CHAPTER VI. EARLY COMMERCE.


THE beginnings of commerce in a rural district, newly settled, are usually marked by much rudeness and sim- plicity. The pioneer merchant has not the capital or the credit which would enable him to import a large, diversified, and elegant stock of goods; and his custom- ers are too few and poor to purchase them, if he had. Groceries, embracing only the commonest necessaries of life (among which pioneers too often reckon a supply of whiskey) take the lead ; and dry goods, drugs, and hard- ware follow as settlements increase-for money begins to come in with the later settlers. There cannot be exten- sive imports without exports to counterbalance them; and for the first few years, pioneers have little or nothing to export.


The beginnings of commercial enterprise in Buchanan county were no exception to the general rule. At first there was no attempt to separate, as now, the different classes of commodities; since no one class could com- mand sufficient custom to support a separate dealer. It was, therefore, not unusual to find even hardware and drugs associated with the inseparable "dry goods and groceries." The earliest dealers purchased their supplies in Dubuque. Later, trips were made to Chicago and New York for the purpose of making purchases. Some bought their goods in St. Louis, from which place they came to Dubuque by the river. From Dubuque they were hauled to this county in wagons. The merchants themselves often kept one or more teams, which were constantly employed in hauling their own goods. The independent teamsters, however, constituted quite a large class of laboring men.
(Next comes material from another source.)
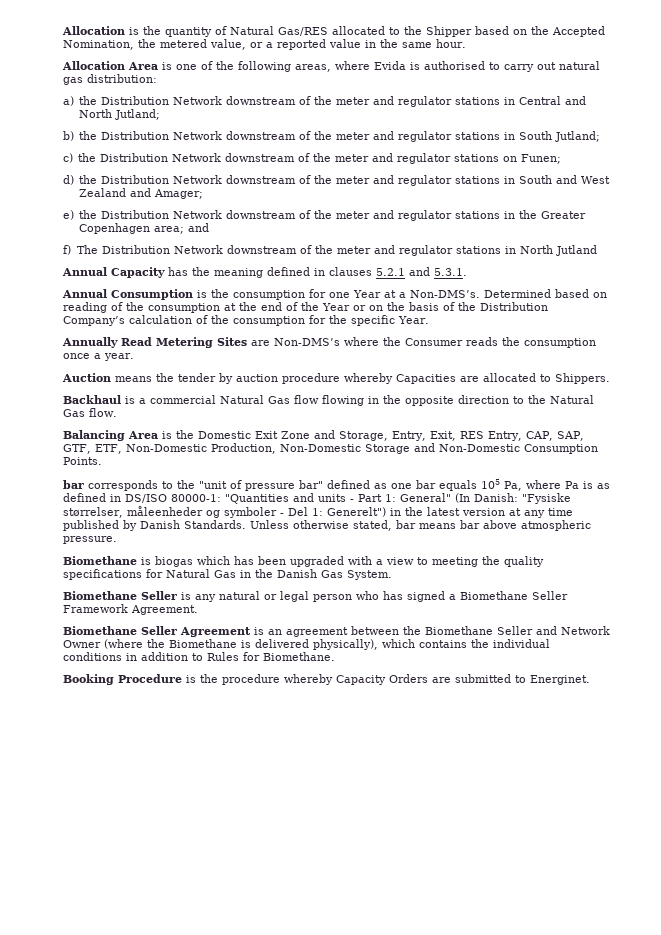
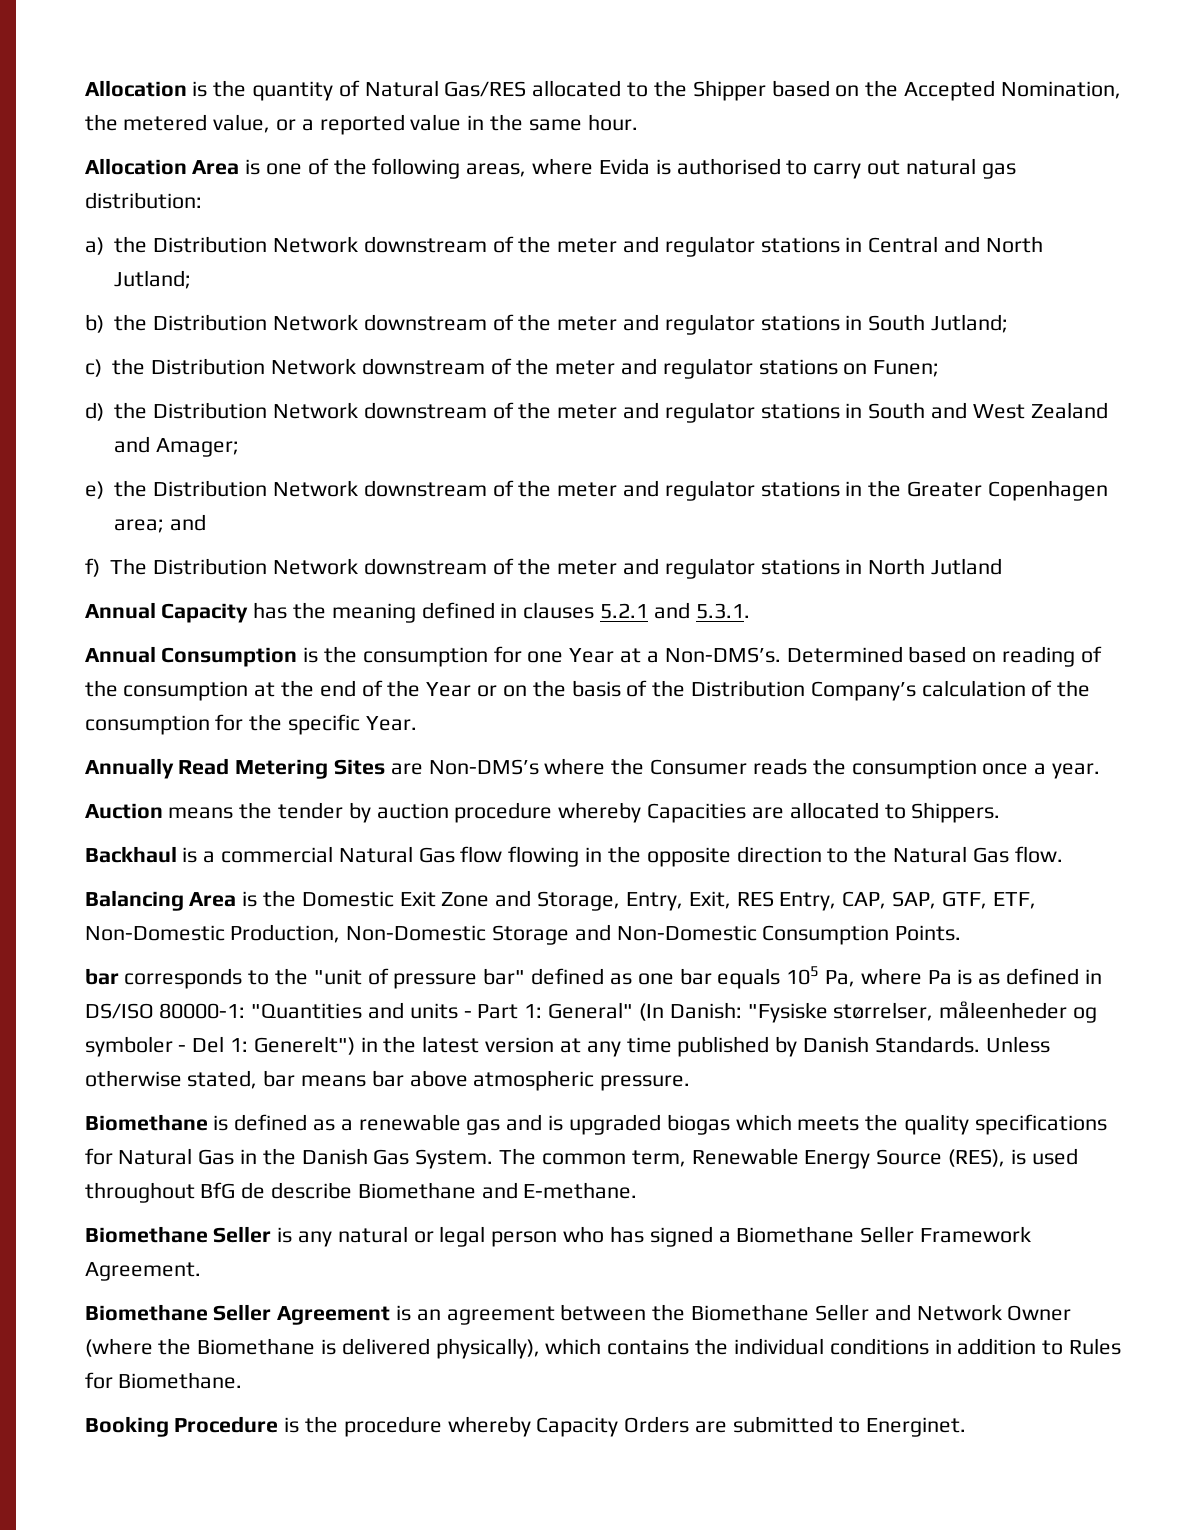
- Biomethane is biogas which has been upgraded with a view to meeting the quality specifications for Natural Gas in the Danish Gas System.
+ Biomethane is defined as a renewable gas and is upgraded biogas which meets the quality specifications for Natural Gas in the Danish Gas System. The common term, Renewable Energy Source (RES), is used throughout BfG de describe Biomethane and E-methane.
The round trip from Quasqueton or Independence to Dubuque and back consumed an entire week. Most of the vehicles were covered two-horse wagons; though in bad weather, four horses were often attached to one wagon. The teamsters always went in companies, not only for the sake of mutual assistance in case of necessity, but because there were so many of them that they could not well go otherwise. When it is borne in mind that before the railroad was built the population of Buchanan county had reached seven or eight thousand, that Delaware and Dubuque counties, between here and the city were still more populous, that several other counties west of here were rapidly filling up, and that the supplies for all these people-largely the lumber for their dwellings, and their household goods and furniture, as well as their groceries


and dry goods, were hauled over the same wagon route; when all this is borne in mind, it will not be difficult to fancy the number of men and teams and wagons that must have been employed in this extensive carrying trade. And no one will regard as extravagant the com- mon statement that the lines of canvass-covered vehicles often looked like the supply trains of an army.
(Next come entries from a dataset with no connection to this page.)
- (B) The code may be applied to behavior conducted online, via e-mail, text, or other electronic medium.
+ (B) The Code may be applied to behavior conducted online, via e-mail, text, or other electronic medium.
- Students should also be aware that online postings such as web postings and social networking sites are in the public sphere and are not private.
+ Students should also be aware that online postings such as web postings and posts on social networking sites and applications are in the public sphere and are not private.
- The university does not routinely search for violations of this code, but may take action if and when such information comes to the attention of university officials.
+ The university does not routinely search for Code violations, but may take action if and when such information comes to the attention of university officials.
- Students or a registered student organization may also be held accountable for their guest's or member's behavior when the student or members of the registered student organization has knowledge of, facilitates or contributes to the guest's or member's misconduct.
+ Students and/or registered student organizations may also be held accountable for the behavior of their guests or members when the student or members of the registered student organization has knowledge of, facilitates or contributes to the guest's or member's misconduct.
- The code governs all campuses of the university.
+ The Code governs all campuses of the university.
For a long time most of the wagons went to Dubuque empty, since there were no manufactures to ship to the east, and the surplus products of the farms were either consumed here or shipped to the settlers further west. For a few years, however, before the railroad was built, flour from the mill at Independence (and perhaps also from the one in Quasqueton) and corn, wheat and pork from the farms began to be sent to Dubuque in wagons, but never in large quantities.
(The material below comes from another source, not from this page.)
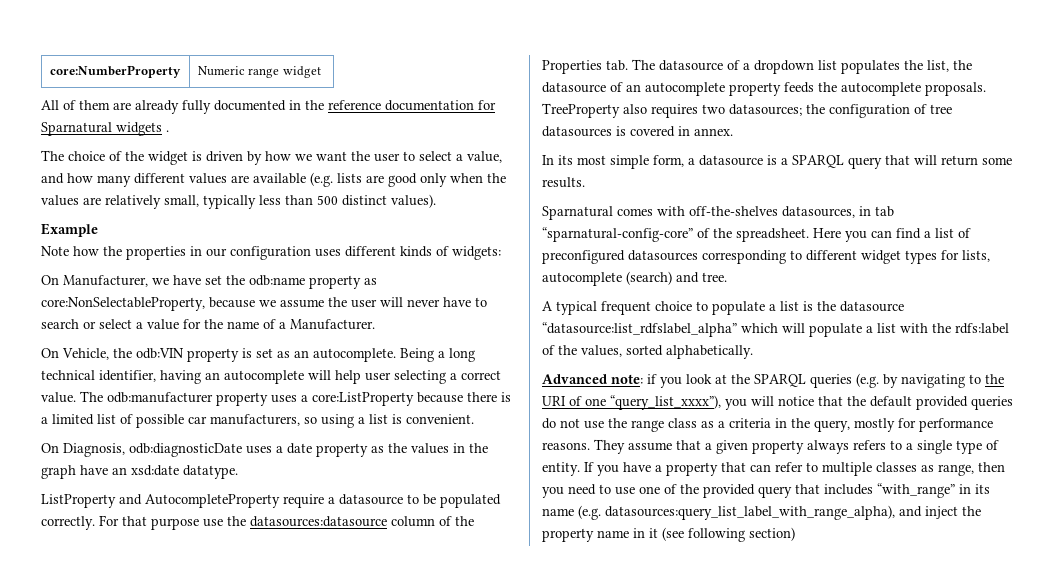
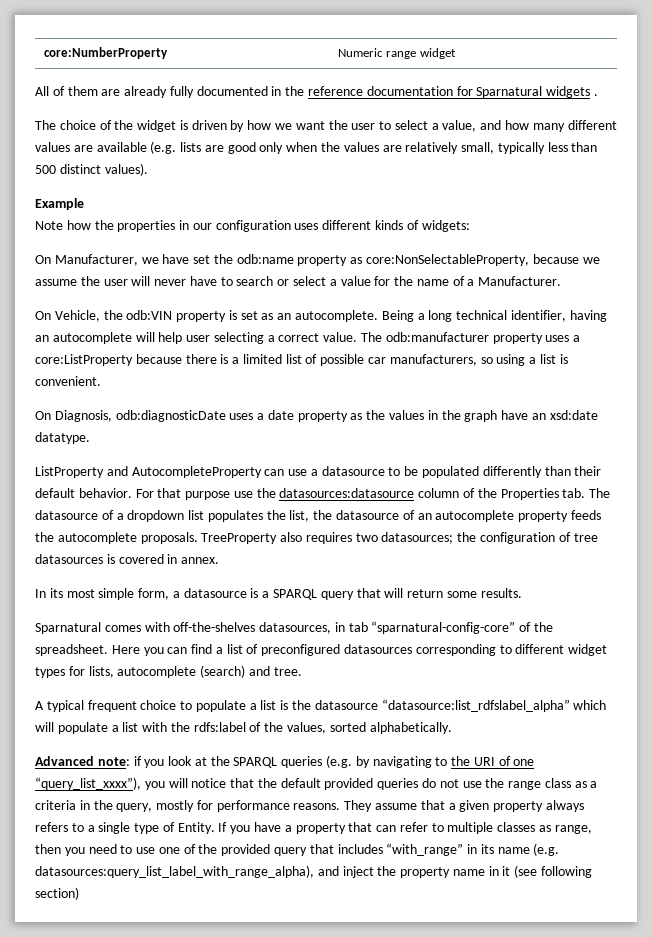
- ListProperty and AutocompleteProperty require a datasource to be populated correctly.
+ ListProperty and AutocompleteProperty can use a datasource to be populated differently than their default behavior.
- They assume that a given property always refers to a single type of entity.
+ They assume that a given property always refers to a single type of Entity.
The usual price for freight was one dollar per hundred weight. This, of itself, made the cost of heavy com- modities very high. The freight on a barrel of salt was three dollars; and the price of the article (including freight) six or seven dollars. The best salt, as at present, (and in fact, almost the entire supply) was brought from Syracuse, New York-one of the principal salt centres of the world.


Financial matters were managed quite differently then from what they now are. There being no banks to fur- nish exchange, large sums of money were sent east whenever goods were to be paid for. Dealers, paying for their supplies in Dubuque, would often send money by teamsters. And when they went to New York or other eastern cities to make purchases, large sums were taken with them-not to pay for the goods then pur- chased, but to settle former accounts, For goods were purchased upon four or six months' credit, instead of thirty days, as at present.


The first bank (not of issue, but only for deposit and exchange) was established in the old Brewer block on Main street by Beemis, Brewer & Roszell, about 1856. From that time remittances began to be made by mail; and merchants going east, began to take with them drafts instead of cash, or else leave their money on deposit, subject to check.


THE PERSONNEL OF BUCHANAN'S EARLY COMMERCE.


If men need not be ashamed to own, according to the teachings of Darwin and company, that they have been developed from the monkey, the present dignified race of Buchanan merchants need not blush to be informed that they have been developed, so to speak, from "Bill Dick," sometimes called William Richards for long, who opened the first store ever seen in the county, at Quasqueton, in 1843. His stock was not extensive, nor was his supply of the minor necessaries of life always abundant; but his barrel of whiskey, like the better barrel of the widow of Zare- phath, "failed not."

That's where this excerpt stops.